それでも活性酸素を完全に消去することはできません。その結果、真皮のコラーゲンやエラスチンなどの繊維が傷つき、シワ、タルミが促進します。アトピー性皮膚炎の患者さんの眼の周囲と額全体が色素沈着を起こしています(図4)
この方はまだ20代前半ですが、額には深いシワが刻まれています。またメラニンが増加する結果、眼の周りがパンダのように色がついてきます。眼の下だけでなく、上まぶたも褐色の場合アトピー性皮膚炎や花粉症皮膚炎などの可能性が大です。化粧品を塗って、目の周りだけしみるという場合もアトピー性皮膚炎や花粉症皮膚炎による場合がほとんどです。これらの場合の治療はビタミンC、Aを外用して血管や真皮、表皮を強化することが必要です。また皮膚のバリア機能を強化して、花粉やハウスダストが皮膚に進入しない様にするには、脂溶性ビタミンCの誘導体を配合した、ケイモイスチャーや眼科用ワセリンなどを使用したスキンケアが基本となります。またビタミンB,C,Eなどの内服や皮膚を強化するマグネシウムの入用剤なども大切ですね。
そしてそれでも満足できないときにはヤグレーザーやアレキサンドライトレーザーを低出力で照射して皮膚の代謝を促進します。さらに上を目指すには、水溶性ビタミンC誘導体やディスポートの注射をします。これらの治療法の効果については22回、23回、25回そして31回のTotalBeautyclinicを参照してください。
ちなみに図5,6,7,8はアトピー性皮膚炎で額のシワや上まぶたの落ち込みだけでなく、眼の周囲の色素沈着、たるみ、クマが気になるといって来院した方です。
スキンケア、低出力レーザー、ディスポートの注射をすべて行いました。

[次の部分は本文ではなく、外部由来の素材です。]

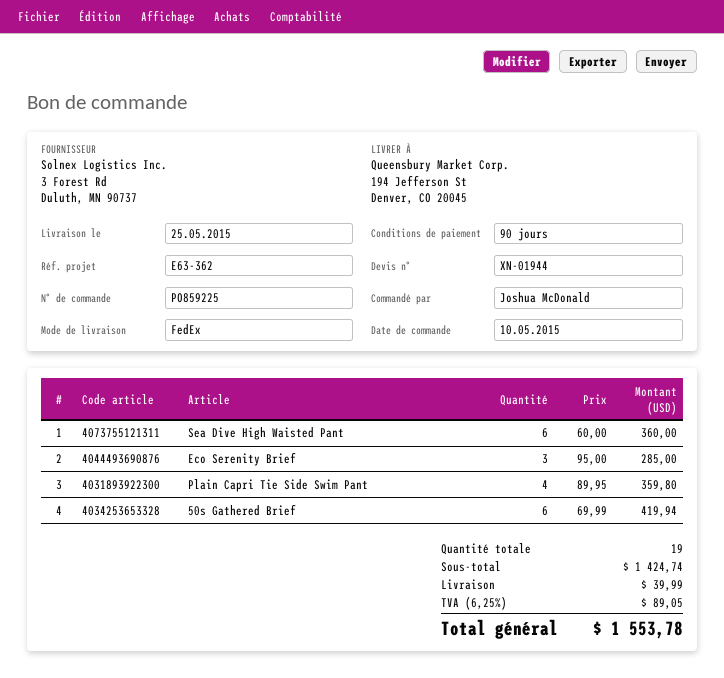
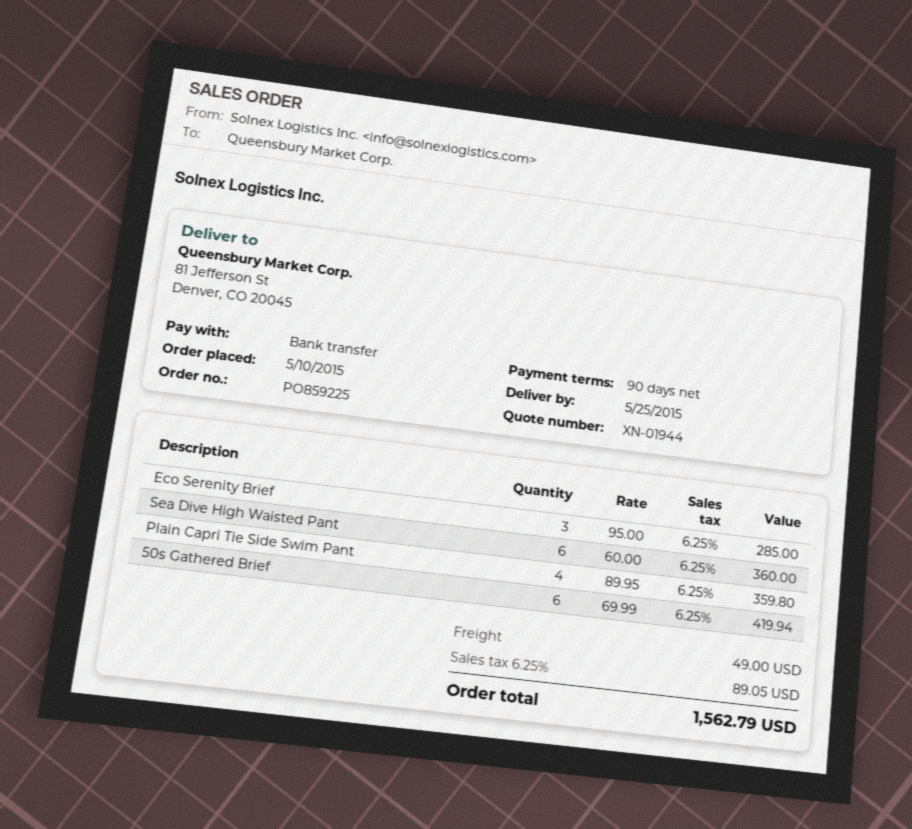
ship to: 194 Jefferson St, Denver, CO 20045 -> 81 Jefferson St, Denver, CO 20045
shipping: 39.99 -> 49.00
total: 1553.78 -> 1562.79

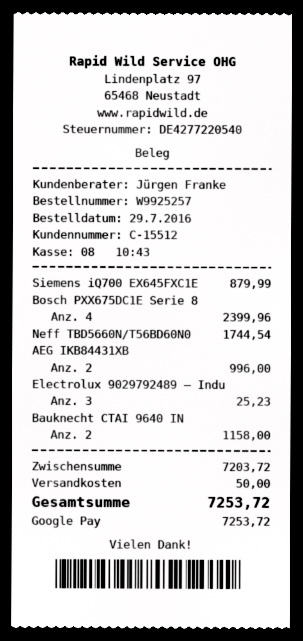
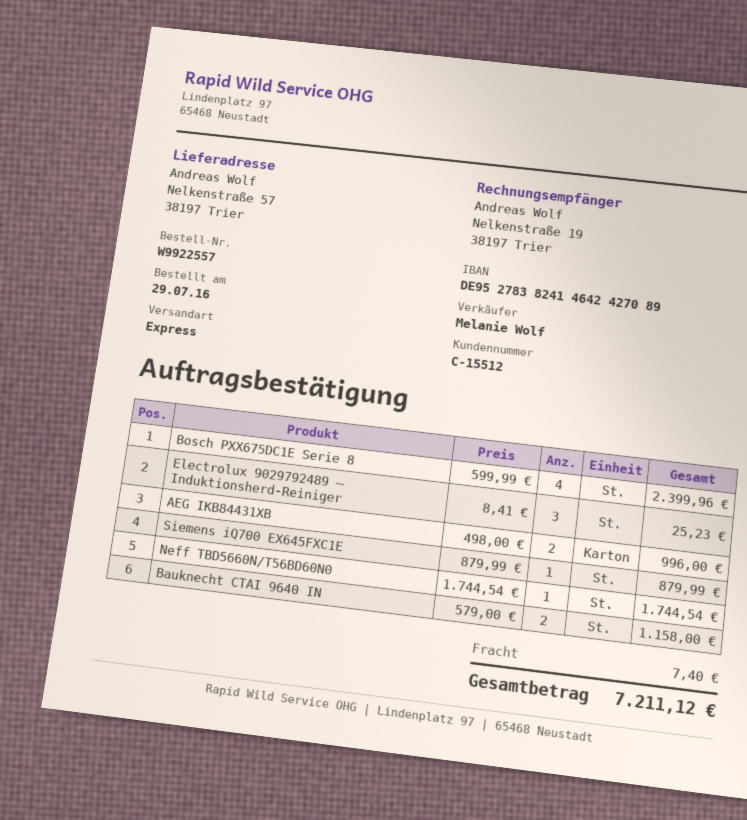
order number: W9925257 -> W9922557
sales rep: Jürgen Franke -> Melanie Wolf
shipping: 50.00 -> 7.40
total: 7253.72 -> 7211.12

図5は治療前、図6は額にディスポートを皮内と筋肉内に注射し、眼の周囲に低出力レーザーを照射してスキンケアを行なった2週間後のものです。図7は顔全体にレーザーを照射した1週間後です。図8はさらに眼の下と頬にディスポートを浅く皮内に注射して1週間後のものです。額のシワや上まぶたの落ち込みがなくなり、眼の周囲の色素沈着やたるみも消失し、顔全体がリフトアップしています。